Question

Users can basically add other user(s) as a friend. So, I am not creating another user resource but linking two resources.

Questions

  1. What is the best strategy to handle this?
  2. What is the appropriate Verb for this case?

I heard there is a LINK verb, which seems to be appropriate.

And also I read, I can use PATCH verb to apply patch on resource(s).
If so, can I do like this

PATCH /users/{id}/friends
Was it helpful?

Solution

You might consider creating a new object.
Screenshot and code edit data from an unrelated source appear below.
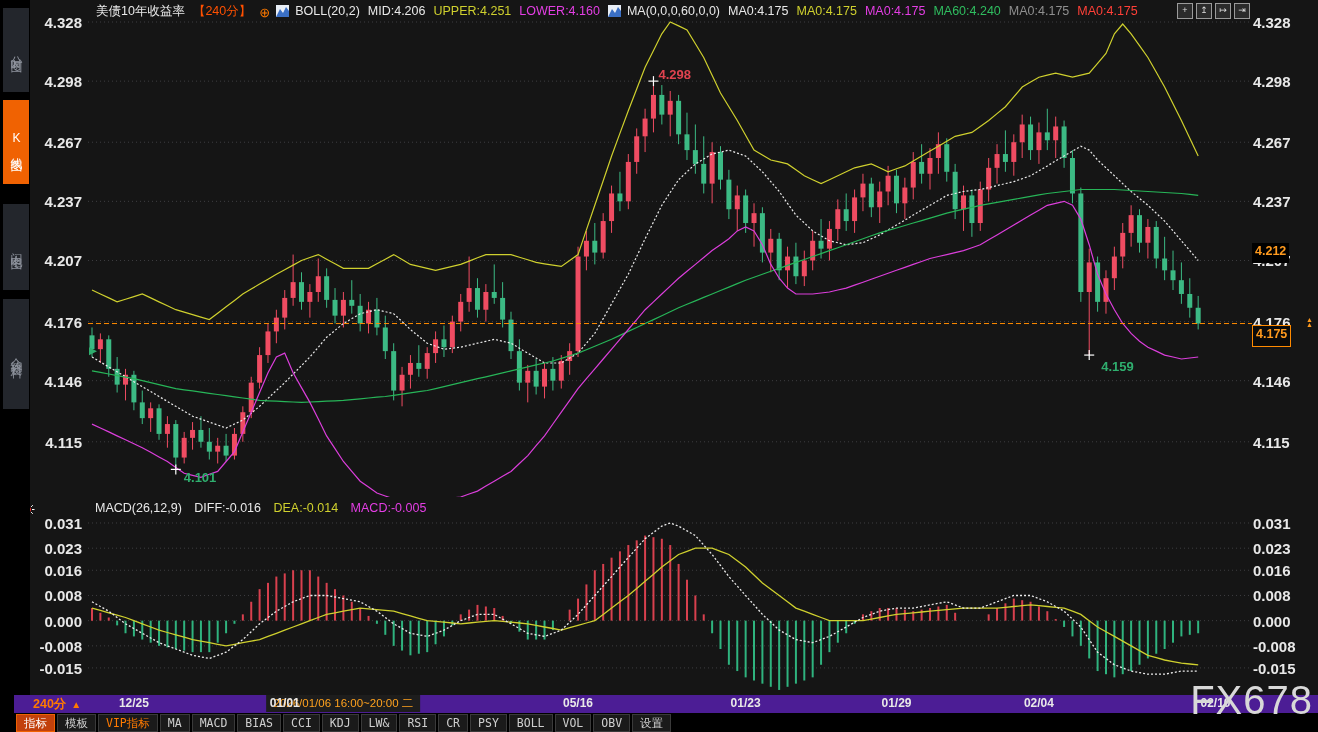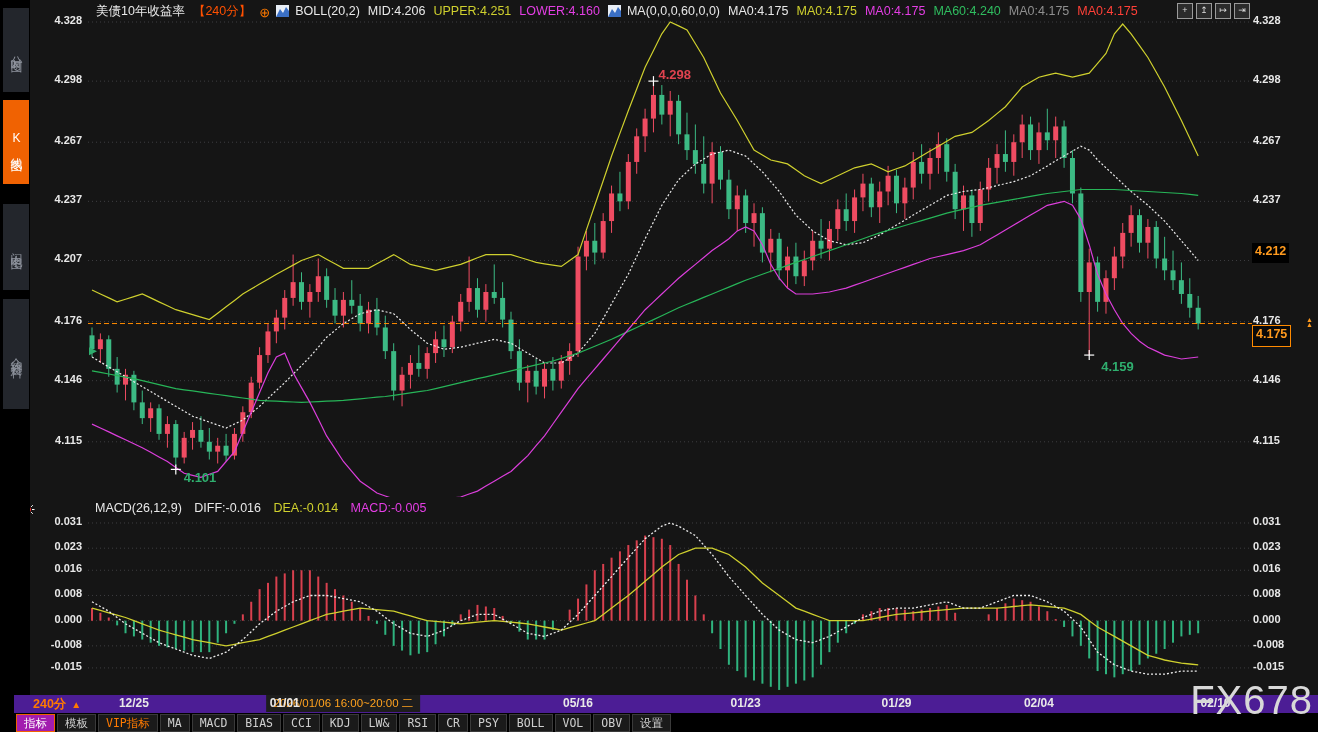--- a/index.html
+++ b/index.html
@@ -20,7 +20,7 @@
   .win-btn{width:14px;height:14px;background:#2b2b2b;border:1px solid #9a9a9a;color:#ddd;
            font-size:9px;line-height:13px;text-align:center;cursor:pointer;}
   
-  .ylab{position:absolute;font-weight:bold;font-size:11px;color:#e8e8e8;z-index:2;}
+  .ylab{position:absolute;font-weight:bold;font-size:15px;color:#e8e8e8;z-index:2;}
   .ylab.l{left:30px;width:52px;text-align:right;}
   .ylab.r{left:1253px;width:60px;text-align:left;}
   .pbox{position:absolute;left:1252px;height:20px;line-height:16px;font-weight:bold;

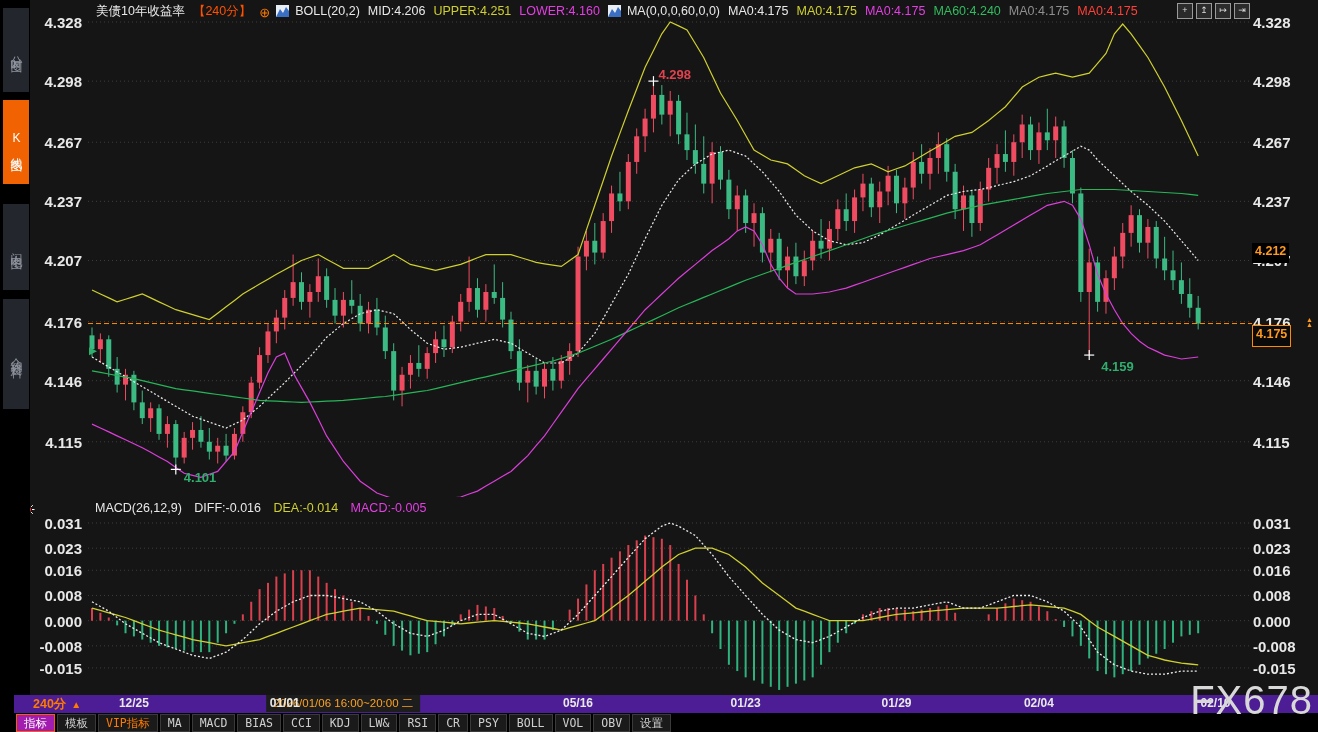--- a/index.html
+++ b/index.html
@@ -51,7 +51,7 @@
   .tbtn{height:15px;margin:1px 0 0 2px;line-height:15px;padding:1px 7px 0 7px;background:#1a1a1a;
         border:1px solid #3a3a3a;color:#cfcfcf;font-size:11.5px;
         font-family:"DejaVu Sans Mono",monospace;cursor:pointer;white-space:nowrap;}
-  .tbtn.active{background:#a21caf;border-color:#f06202;color:#fff;font-family:"Liberation Sans",sans-serif;}
+  .tbtn.active{background:#c2410c;border-color:#f06202;color:#fff;font-family:"Liberation Sans",sans-serif;}
   .tbtn.vip{color:#ff7a00;}
   .watermark{position:absolute;right:5px;bottom:9px;font-size:40px;color:#d8d8d8;
              letter-spacing:1px;z-index:7;}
If you separated out a friendship object, you would be able to create and modify them without updating the User(s). Each friendship would have two user keys. It would also be a great place to hang extra information about the friendship, such as 'friends since' value.

POST /friendships

{
     primaryUser: 43,
     secondaryUser: 3
     since: "03/16/2010"
}

201 CREATED
location: /friendships/635

Then a query to user 43 could be written to include an array of either user ids, friendship ids, or embedded objects.

GET /users/43

200 SUCCESS
{
    id: 43,
    name: "john",
    friends: [3]
}

Or

200 SUCCESS
{
    id: 43,
    name: "john",
    friends: [635]
}

or

200 SUCCESS
{
    id: 43,
    name: "john",
    friends: [
        {
             id: 635,
             primaryUser: 43,
             secondaryUser: 3,
             since: "03/16/2010"
        }
    ]
}

Semantics for updating/removing are much more straight forward. 'Removing' a friendship looks better as a DELETE rather than a PATCH or PUT imo.

OTHER TIPS

"Linking a resource" really just means "update one resource to include a link to another".

That means that you should issue a PUT or POST to resource A with a new representation that includes the new reference to resource B.